We have looked at faux eggs for Lent before. The Dorotheenkloster MS has a series of recipes for these things.

49 Of all kinds of eggs in Lent
Take two pounds (libra) of almonds and pound them small. Grind them with sugar and add a little water so it stays white. You must not let it boil, and it must be moderately thick. You can make eggs out of that this way: Take one part of the almonds mass and colour it red with saffron so it appears like a yolk. Make as many yolks of the red part as you please, the size of egg yolks. Then take a small white cloth and make a hole in it. Lay the yolk into it put the white over it so it is shaped like an egg. Make enough for a dish this way. And ½ (pound of?) raisins, wash them and grind them small. Take a slice of a semeln loaf and crumble it into them with sweet wine to make a pheffer sauce with sugar. This is called eggs in pheffer sauce.
50 Another dish of eggs
Take a few eggs (as described in the previous recipe?) into a reidlen (small cooking vessel) and make halved eggs and lay them in there, as many as you want. And take a quarter pound (vierdung) of sugar and lay it into a pan. When it has melted, you pour it over the eggs. They lie in it as in fat. And take whites of the eggs and milk and make it as thick as soft eggs, and add sugar in place of salt.
51 A different dish of eggs
Prepare whole eggs and stick them on a spit. Make them black or yellow, and do not forget the sugar.
The first recipe is fairly straightforward. These are what we would call marzipan eggs. I am not entirely sure what the role of the cloth is, but other than that it is basically a saffron-coloured yolk surrounded by white almond-sugar paste, a reasonable simulacrum of a hard-boiled egg. They are served in a sweet sauce of raisins thickened with bread which is actually a fairly common recipe for meat sauces, sometimes referred to as a pfeffer. There is a similar, but much more ambitious recipe for faux hard-boiled eggs in their shells in the 16th-century Künstlichs und fürtrefflichs Kochbuch, so the idea did not die out.
The second and third recipes, I assume, deal with the same faux eggs rather than real ones. In the first half of #50, a strong sugar syrup is used to simulate melted fat and produce the effect of deep-fried Eier im Schmalz. Again, we have a broadly similar idea in the Inntalkochbuch, but in this case what is simulated is more like pan-fried eggs sunny side up. The second half, I assume, aims to simulate a soft egg dish usding only the white almond paste. In recipe #51, we find sparse instructions for presenting the almond paste eggs like hard-boiled eggs on a spit, another popular conceit on wealthy tables.

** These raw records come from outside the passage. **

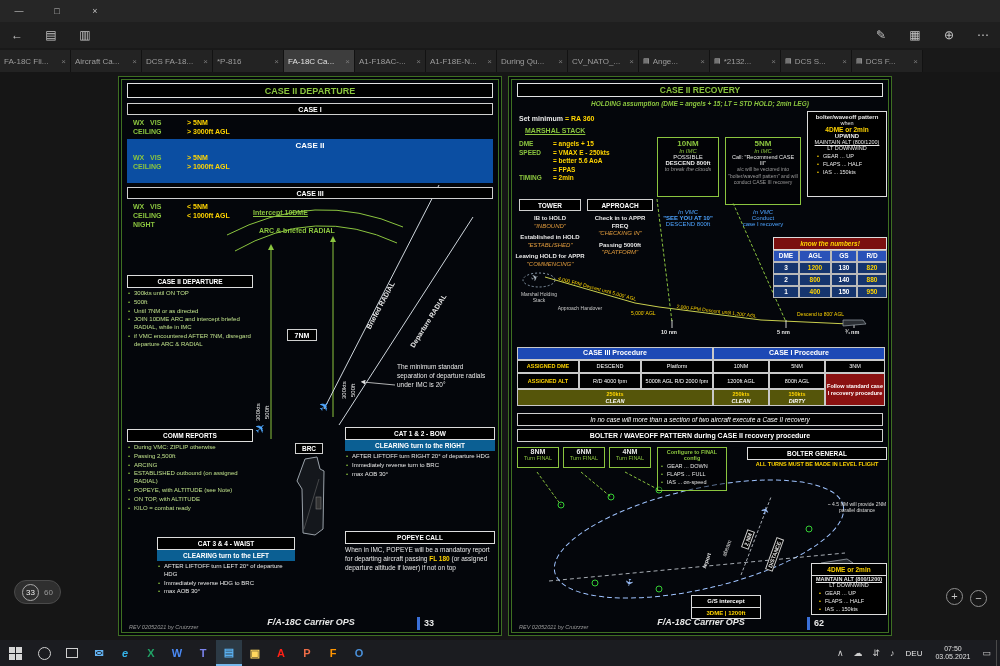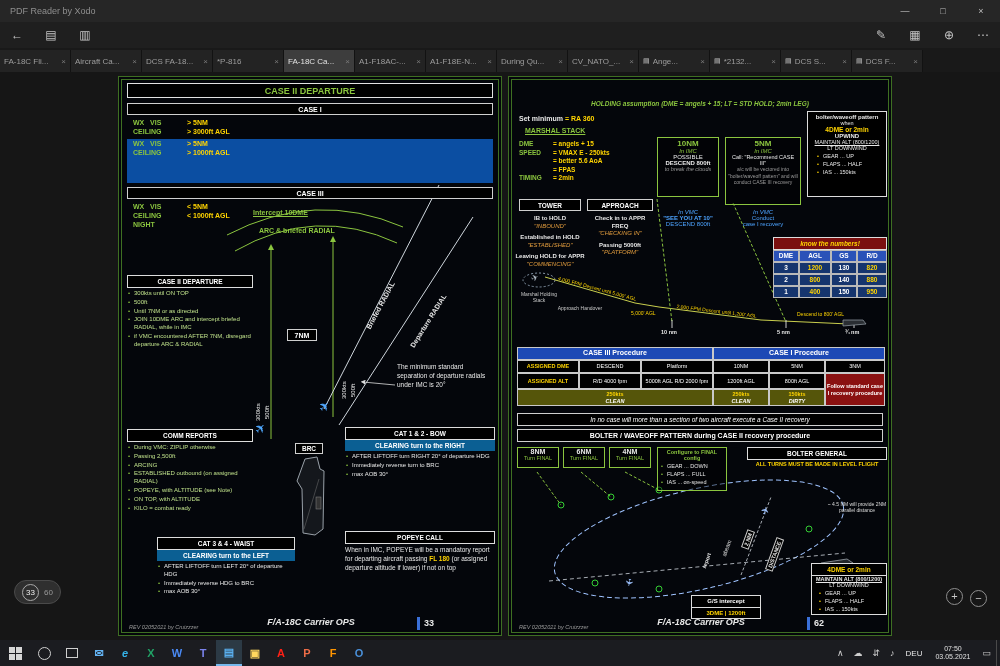"PDF Reader by Xodo" span.t { html: <span>PDF Reader by Xodo</span> -> none }
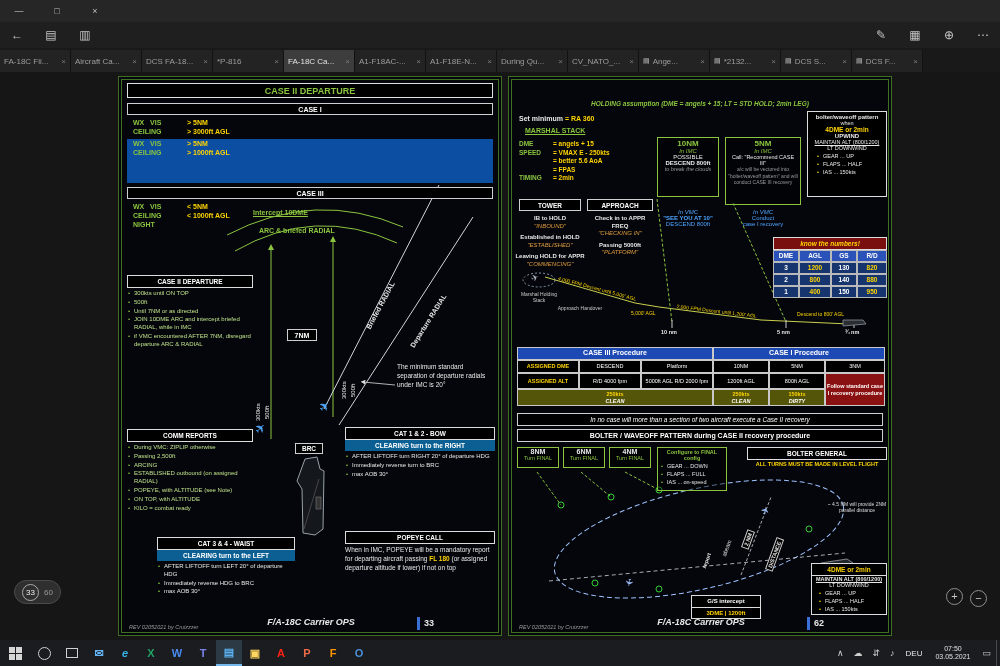"CASE II RECOVERY" div.hdr { html: none -> <div>CASE II RECOVERY</div> }
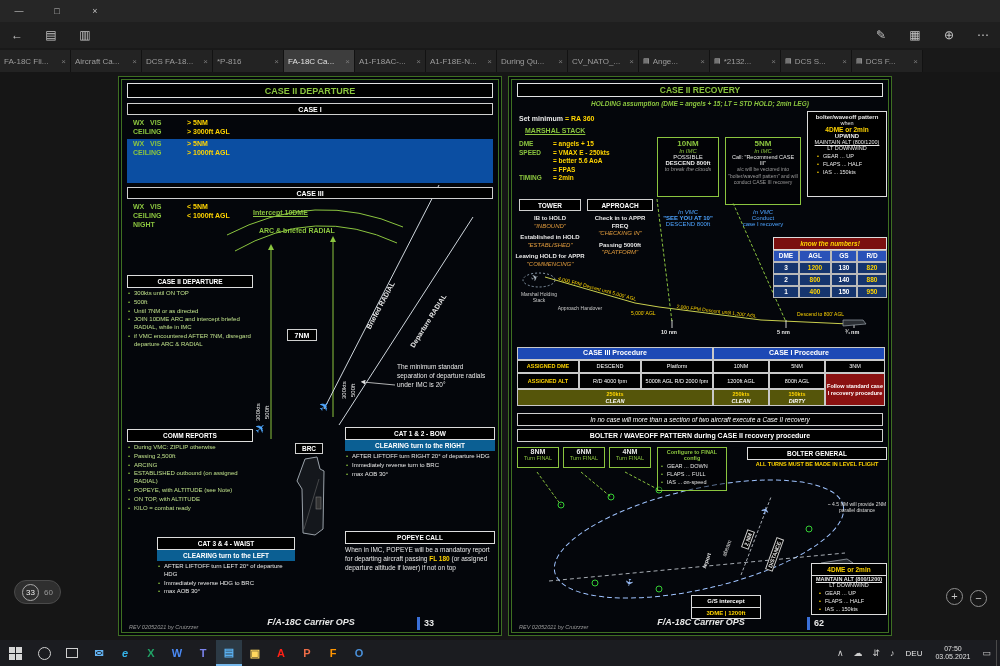"CASE II" div.t8 { html: none -> <div>CASE II</div> }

The Dorotheenkloster MS is a collection of 268 recipes that is currently held at the Austrian national library as Cod. 2897. It is bound together with other practical texts including a dietetic treatise by Albertus Magnus. The codex was rebound improperly in the 19th century which means the original order of pages is not certain, but the scripts used suggest that part of it dates to the late 14th century, the remainder to the early 15th century.
The Augustine Canons established the monastery of St Dorothea, the Dorotheenkloster, in Vienna in 1414 and we know the codex was held there until its dissolution in 1786, when it passed to the imperial library. Since part of the book appears to be older than 1414, it was probably purchased or brought there by a brother from elsewhere, not created in the monastery.
The text was edited and translated into modern German by Doris Aichholzer in „wildu machen ayn guet essen…“Drei mittelhochdeutsche Kochbücher: Erstedition Übersetzung, Kommentar, Peter Lang Verlag, Berne et al. 1999 on pp. 245-379.